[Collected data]
--- --- ---

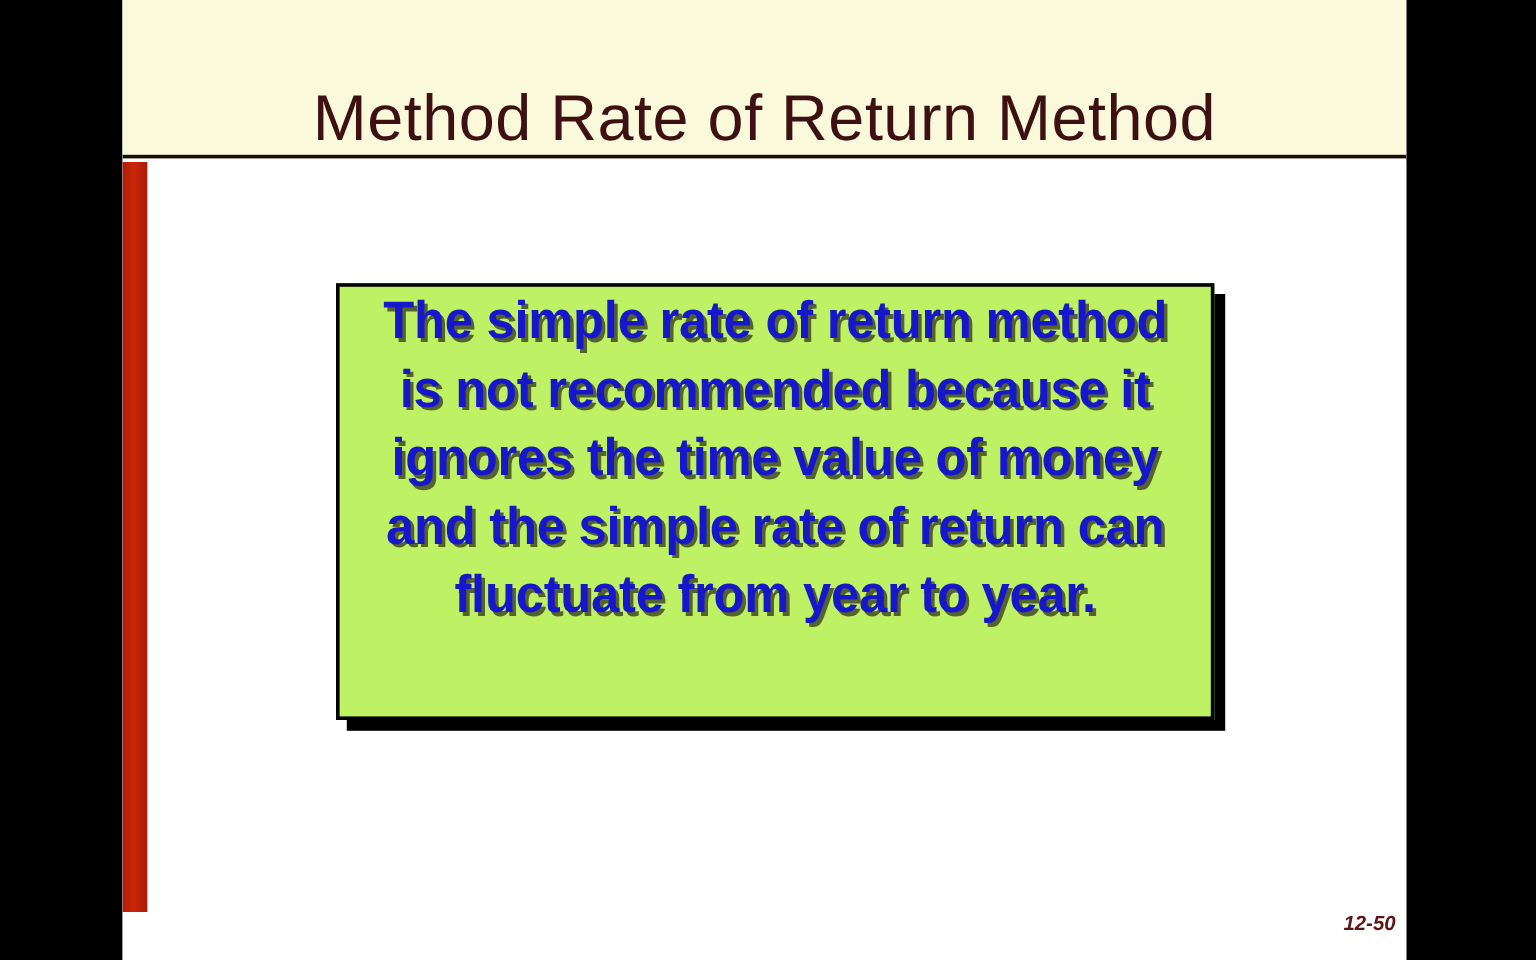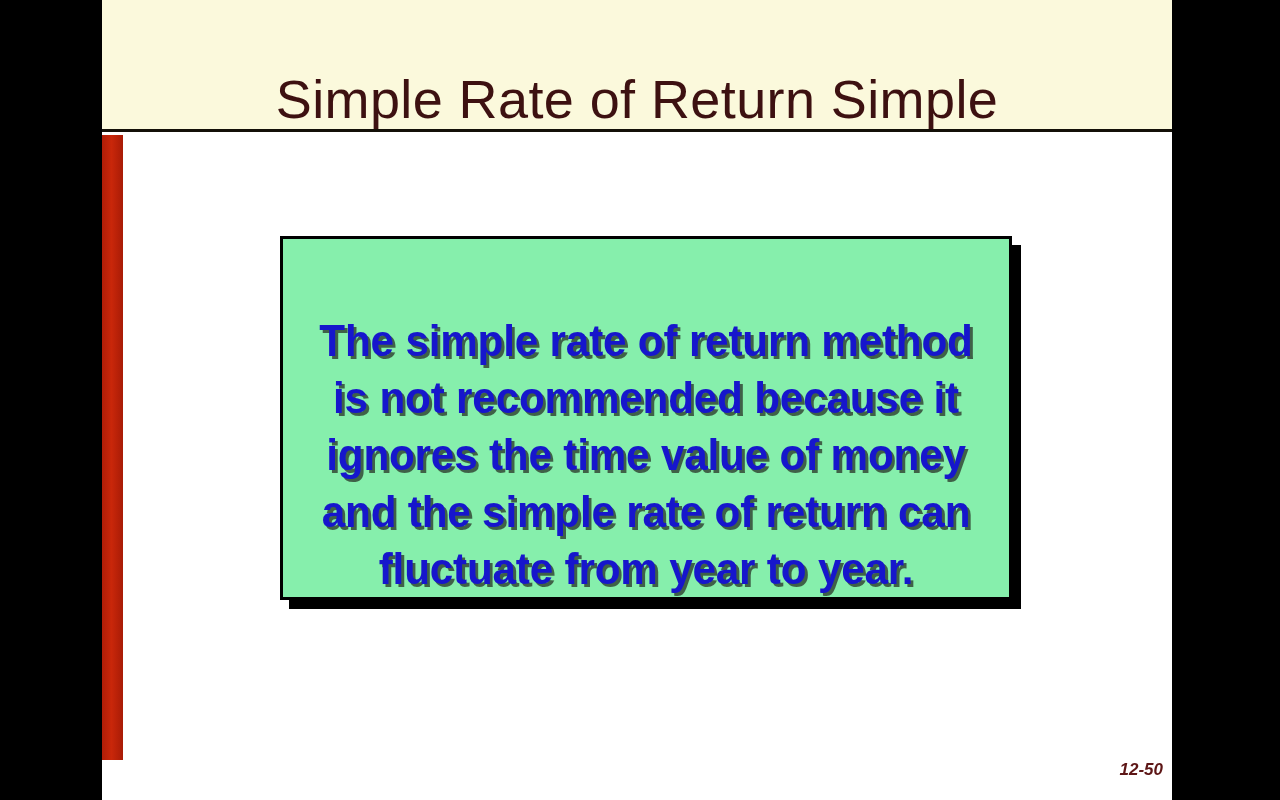--- a/index.html
+++ b/index.html
@@ -104,25 +104,25 @@
     height: 364px;
     background: #000000;
   }
 
   #statement-box {
     position: absolute;
     left: 0;
     top: 0;
     width: 732px;
     height: 364px;
-    background: #86efac;
+    background: #bef264;
     border: 3px solid #000000;
     box-sizing: border-box;
     display: flex;
-    align-items: flex-end;
+    align-items: flex-start;
     justify-content: center;
   }
 
   #statement-text {
     width: 100%;
     text-align: center;
     font-family: "Liberation Sans Narrow", "Liberation Sans", sans-serif;
     font-size: 44px;
     font-weight: 700;
     color: #1616cc;
@@ -149,21 +149,21 @@
   }
 </style>
 </head>
 <body>
 
 <div id="slide-root">
 
   <div id="slide-canvas">
 
     <div id="title-band">
-      <h1 id="slide-title">Simple Rate of Return Simple</h1>
+      <h1 id="slide-title">Method Rate of Return Method</h1>
     </div>
 
     <div id="left-accent-bar"></div>
 
     <div id="content-area"></div>
 
     <div id="statement-box-wrap">
       <div id="statement-box-shadow"></div>
       <div id="statement-box">
         <div id="statement-text">The simple rate of return method is not recommended because it ignores the time value of money and the simple rate of return can fluctuate from year to year.</div>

--- --- ---

▶ _EXERCISE BRIEF_: Please reproduce the entries above exactly, omitting every picture.

▶ _THE COMPLETED TASK_:
--- a/index.html
+++ b/index.html
@@ -104,25 +104,25 @@
     height: 364px;
     background: #000000;
   }
 
   #statement-box {
     position: absolute;
     left: 0;
     top: 0;
     width: 732px;
     height: 364px;
-    background: #86efac;
+    background: #bef264;
     border: 3px solid #000000;
     box-sizing: border-box;
     display: flex;
-    align-items: flex-end;
+    align-items: flex-start;
     justify-content: center;
   }
 
   #statement-text {
     width: 100%;
     text-align: center;
     font-family: "Liberation Sans Narrow", "Liberation Sans", sans-serif;
     font-size: 44px;
     font-weight: 700;
     color: #1616cc;
@@ -149,21 +149,21 @@
   }
 </style>
 </head>
 <body>
 
 <div id="slide-root">
 
   <div id="slide-canvas">
 
     <div id="title-band">
-      <h1 id="slide-title">Simple Rate of Return Simple</h1>
+      <h1 id="slide-title">Method Rate of Return Method</h1>
     </div>
 
     <div id="left-accent-bar"></div>
 
     <div id="content-area"></div>
 
     <div id="statement-box-wrap">
       <div id="statement-box-shadow"></div>
       <div id="statement-box">
         <div id="statement-text">The simple rate of return method is not recommended because it ignores the time value of money and the simple rate of return can fluctuate from year to year.</div>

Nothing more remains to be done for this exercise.